### DATA SHOWN
⁂

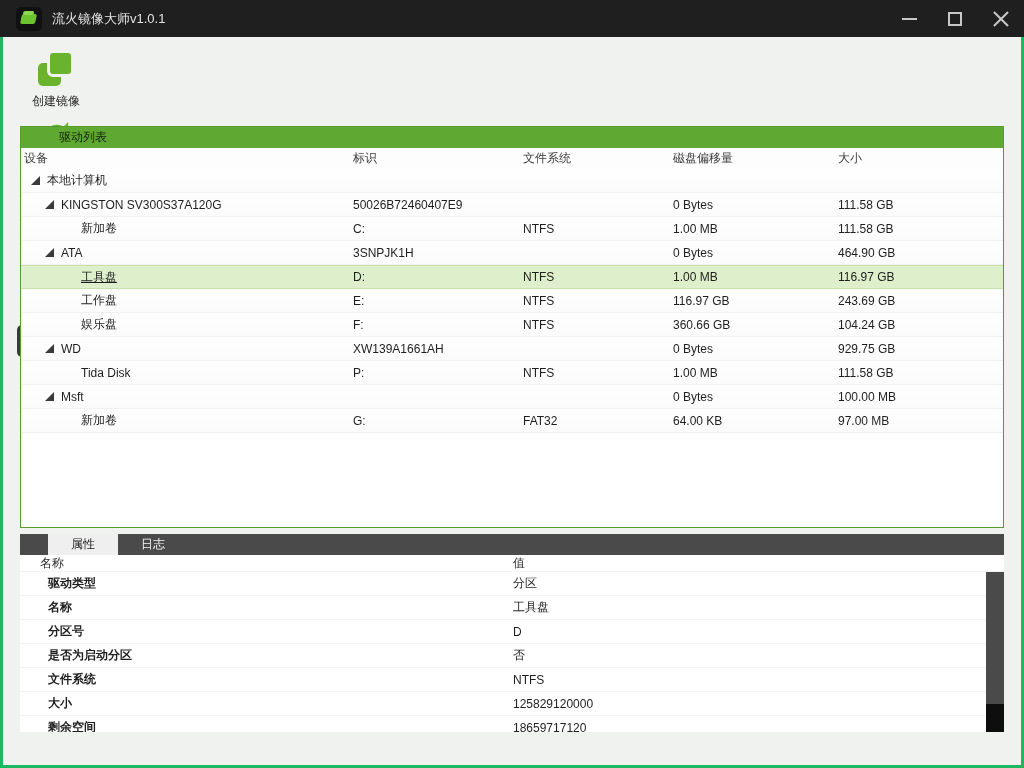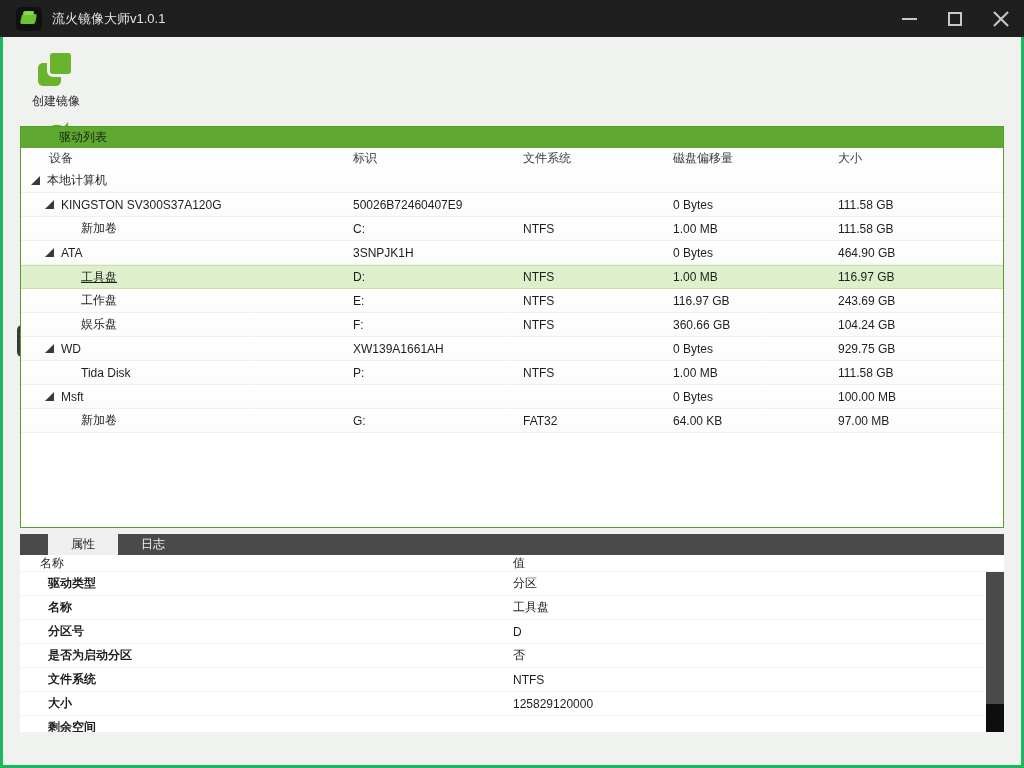--- a/index.html
+++ b/index.html
@@ -69,7 +69,7 @@
     height:21px; align-items:center; font-size:12px; color:#3c3c3c;
     background:#fdfdfd; }
   .dgrid-head .hc { padding-left:2px; }
-  .dgrid-head .hc.first { padding-left:28px; }
+  .dgrid-head .hc.first { padding-left:3px; }
   .drow { display:grid; grid-template-columns:330px 170px 150px 165px 1fr;
     height:24px; align-items:center; font-size:12px; color:#1e1e1e;
     border-bottom:1px solid #f1f1f1; background:linear-gradient(#ffffff,#fbfbfb);

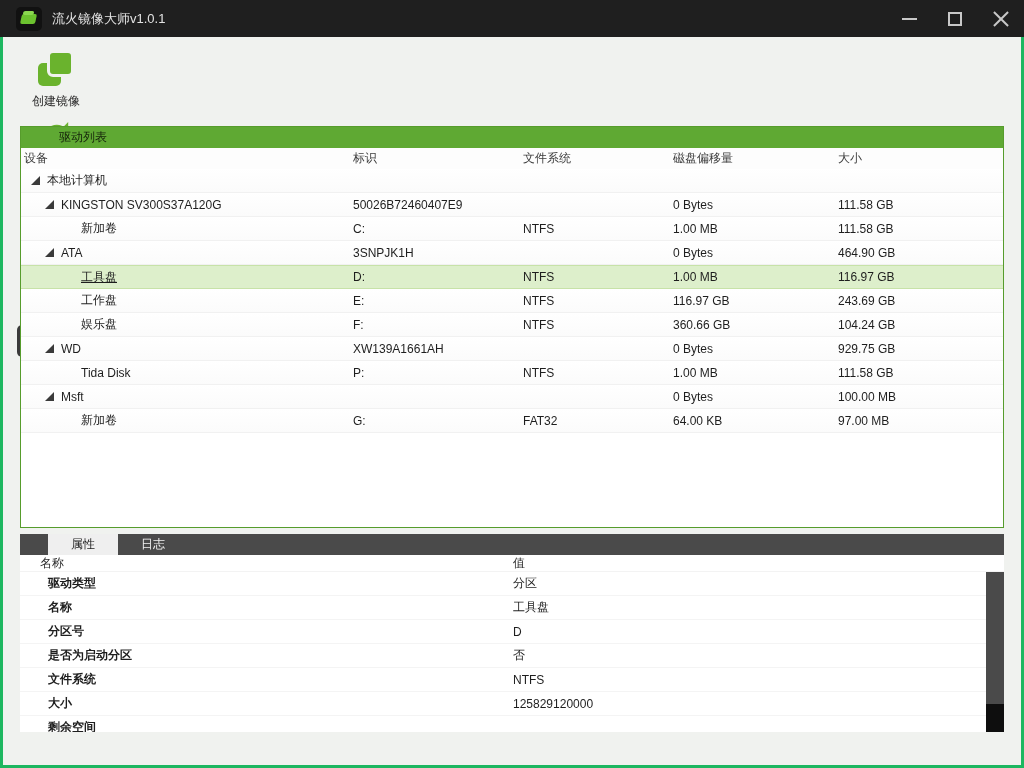--- a/index.html
+++ b/index.html
@@ -340,6 +340,7 @@
           </div>
           <div class="prow">
             <div class="nm">剩余空间</div>
+            <div class="vl">18659717120</div>
           </div>
         </div>
       <div class="pscroll">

⁂

### WORK INSTRUCTION
Retype all the records exactly and keep out every picture.

### WRITTEN SOLUTION
--- a/index.html
+++ b/index.html
@@ -69,7 +69,7 @@
     height:21px; align-items:center; font-size:12px; color:#3c3c3c;
     background:#fdfdfd; }
   .dgrid-head .hc { padding-left:2px; }
-  .dgrid-head .hc.first { padding-left:28px; }
+  .dgrid-head .hc.first { padding-left:3px; }
   .drow { display:grid; grid-template-columns:330px 170px 150px 165px 1fr;
     height:24px; align-items:center; font-size:12px; color:#1e1e1e;
     border-bottom:1px solid #f1f1f1; background:linear-gradient(#ffffff,#fbfbfb);

--- a/index.html
+++ b/index.html
@@ -340,6 +340,7 @@
           </div>
           <div class="prow">
             <div class="nm">剩余空间</div>
+            <div class="vl">18659717120</div>
           </div>
         </div>
       <div class="pscroll">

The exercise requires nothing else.